What the task asks: Reproduce precisely the lines of the listing below, starting with the line that contains "- Powered by" and stopping after the line that contains "Create an application.properties"; include nothing else.

Dataset:
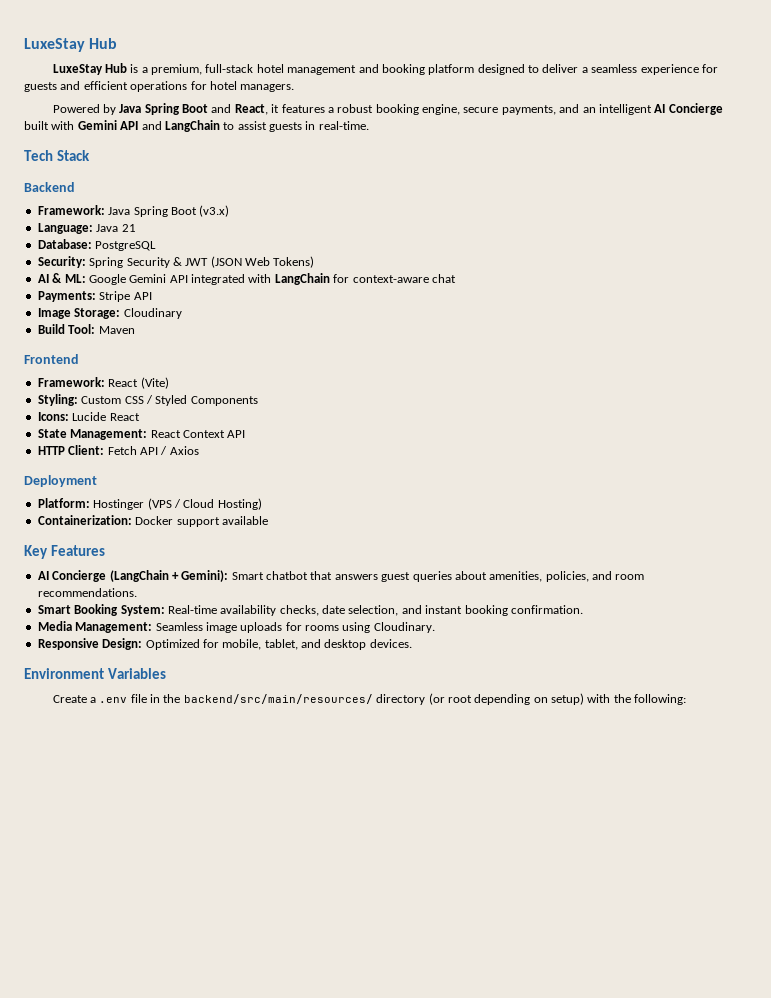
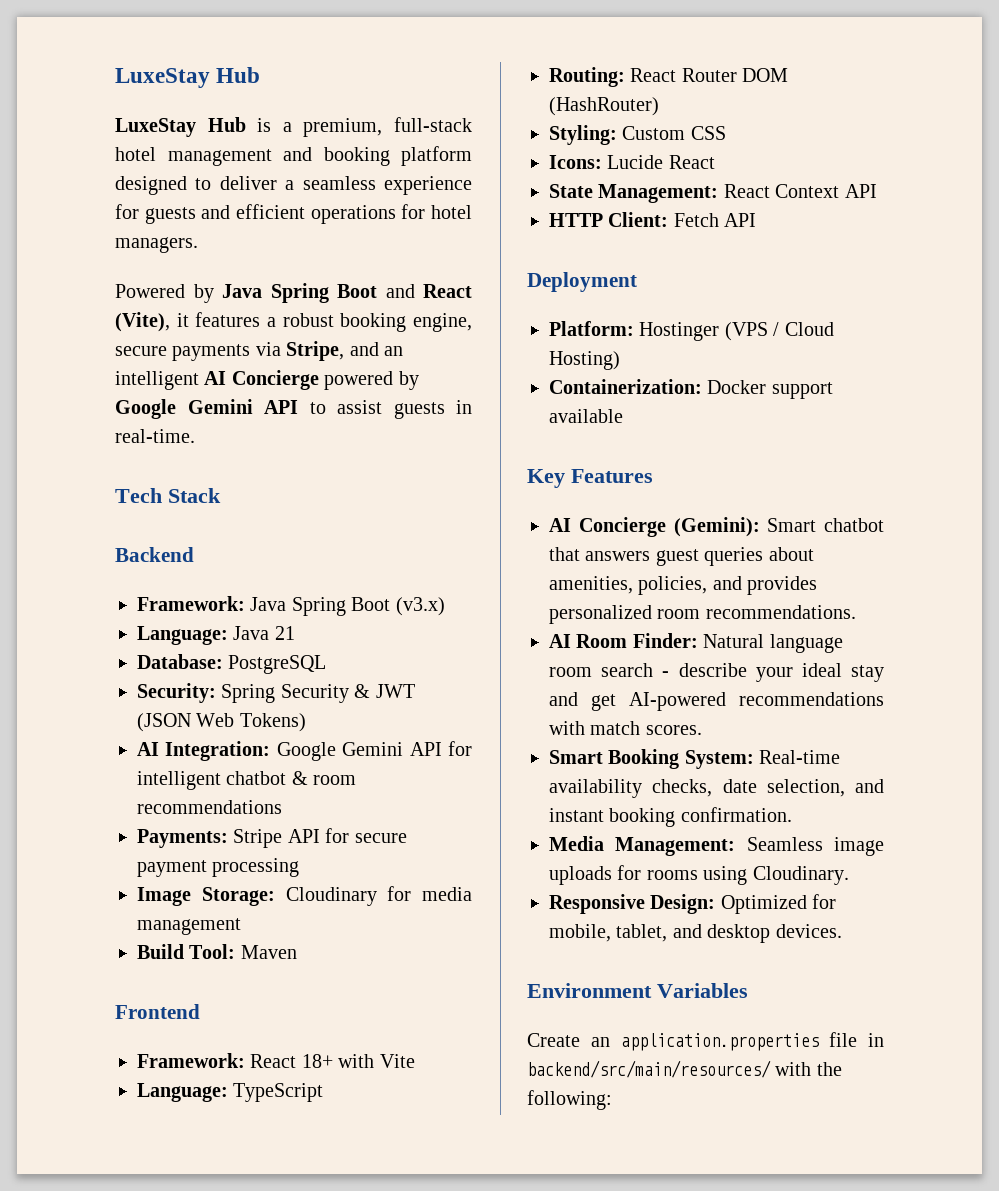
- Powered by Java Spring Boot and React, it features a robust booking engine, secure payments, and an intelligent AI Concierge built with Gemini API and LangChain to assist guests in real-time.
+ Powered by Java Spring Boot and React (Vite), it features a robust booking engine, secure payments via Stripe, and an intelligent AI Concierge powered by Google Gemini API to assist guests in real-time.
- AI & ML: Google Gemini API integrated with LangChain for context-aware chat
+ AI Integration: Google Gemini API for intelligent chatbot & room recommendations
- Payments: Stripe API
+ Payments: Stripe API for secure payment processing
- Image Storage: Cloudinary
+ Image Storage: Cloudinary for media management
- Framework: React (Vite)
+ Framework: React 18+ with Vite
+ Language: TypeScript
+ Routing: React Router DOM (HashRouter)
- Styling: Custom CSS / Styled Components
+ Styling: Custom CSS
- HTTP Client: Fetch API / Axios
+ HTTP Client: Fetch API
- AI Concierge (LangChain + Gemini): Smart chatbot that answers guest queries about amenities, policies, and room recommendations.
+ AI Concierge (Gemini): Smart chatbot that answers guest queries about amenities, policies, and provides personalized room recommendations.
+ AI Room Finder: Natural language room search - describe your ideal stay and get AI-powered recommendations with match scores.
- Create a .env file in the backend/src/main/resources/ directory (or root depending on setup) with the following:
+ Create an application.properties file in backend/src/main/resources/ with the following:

* * *

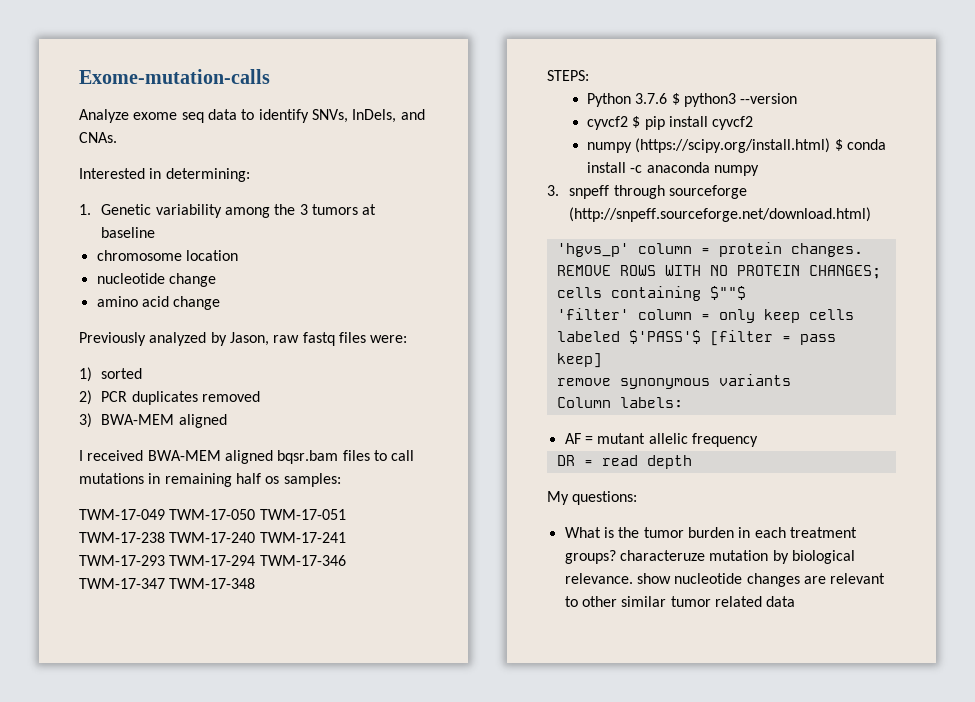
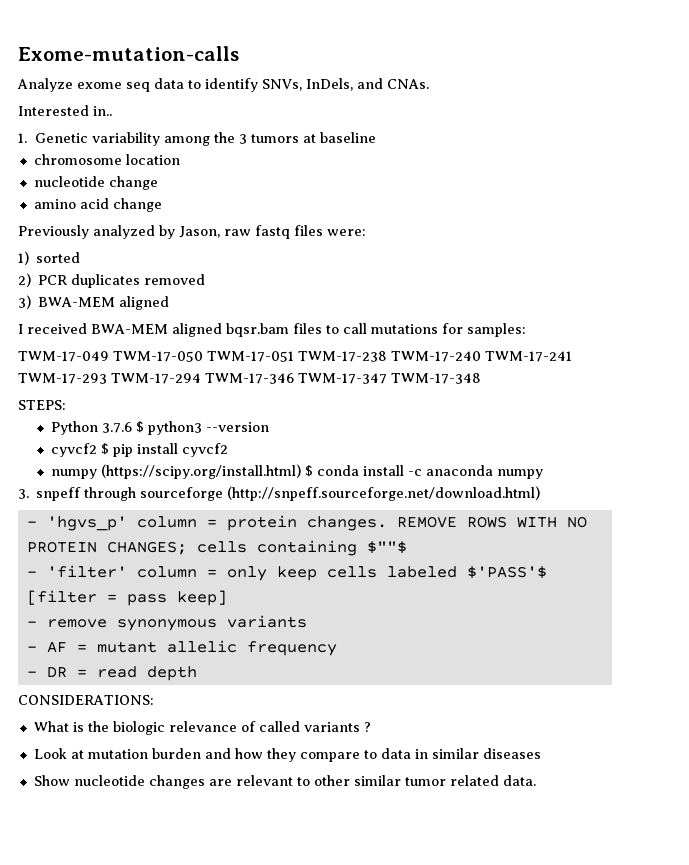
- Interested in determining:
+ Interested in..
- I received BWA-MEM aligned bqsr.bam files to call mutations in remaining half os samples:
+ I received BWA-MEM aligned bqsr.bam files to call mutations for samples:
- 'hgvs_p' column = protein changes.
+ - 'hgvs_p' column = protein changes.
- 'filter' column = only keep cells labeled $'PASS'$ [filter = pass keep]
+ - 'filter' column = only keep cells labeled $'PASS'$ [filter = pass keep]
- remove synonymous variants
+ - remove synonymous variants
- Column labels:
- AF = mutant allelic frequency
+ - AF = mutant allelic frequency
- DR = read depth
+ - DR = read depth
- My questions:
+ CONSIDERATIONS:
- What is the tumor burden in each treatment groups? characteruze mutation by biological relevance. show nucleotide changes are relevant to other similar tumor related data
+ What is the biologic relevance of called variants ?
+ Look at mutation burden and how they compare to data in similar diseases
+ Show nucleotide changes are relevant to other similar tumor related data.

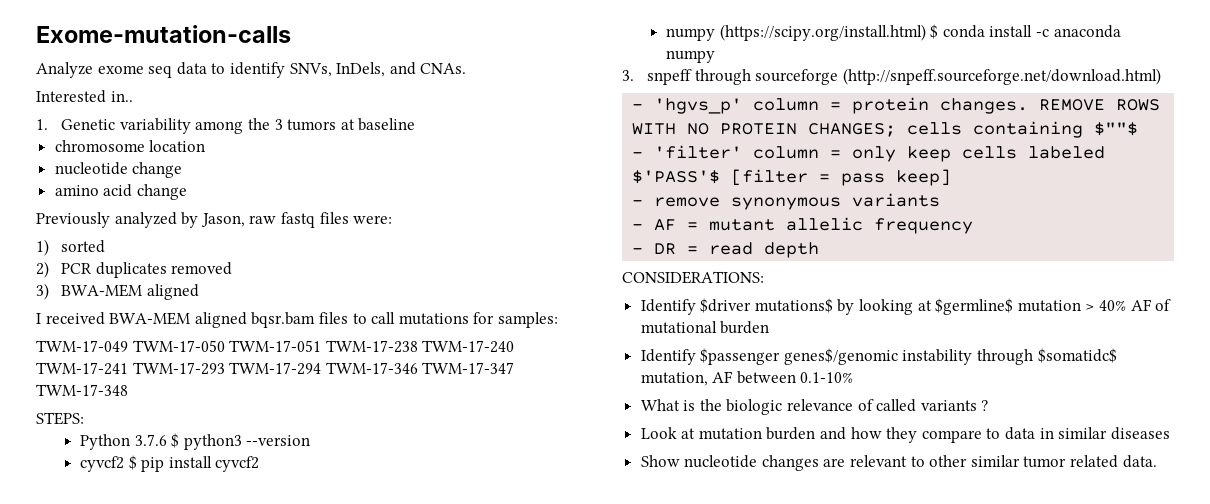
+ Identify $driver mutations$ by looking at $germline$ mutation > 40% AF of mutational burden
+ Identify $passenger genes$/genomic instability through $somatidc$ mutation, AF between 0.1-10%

Result below:
- Powered by Java Spring Boot and React, it features a robust booking engine, secure payments, and an intelligent AI Concierge built with Gemini API and LangChain to assist guests in real-time.
+ Powered by Java Spring Boot and React (Vite), it features a robust booking engine, secure payments via Stripe, and an intelligent AI Concierge powered by Google Gemini API to assist guests in real-time.
- AI & ML: Google Gemini API integrated with LangChain for context-aware chat
+ AI Integration: Google Gemini API for intelligent chatbot & room recommendations
- Payments: Stripe API
+ Payments: Stripe API for secure payment processing
- Image Storage: Cloudinary
+ Image Storage: Cloudinary for media management
- Framework: React (Vite)
+ Framework: React 18+ with Vite
+ Language: TypeScript
+ Routing: React Router DOM (HashRouter)
- Styling: Custom CSS / Styled Components
+ Styling: Custom CSS
- HTTP Client: Fetch API / Axios
+ HTTP Client: Fetch API
- AI Concierge (LangChain + Gemini): Smart chatbot that answers guest queries about amenities, policies, and room recommendations.
+ AI Concierge (Gemini): Smart chatbot that answers guest queries about amenities, policies, and provides personalized room recommendations.
+ AI Room Finder: Natural language room search - describe your ideal stay and get AI-powered recommendations with match scores.
- Create a .env file in the backend/src/main/resources/ directory (or root depending on setup) with the following:
+ Create an application.properties file in backend/src/main/resources/ with the following:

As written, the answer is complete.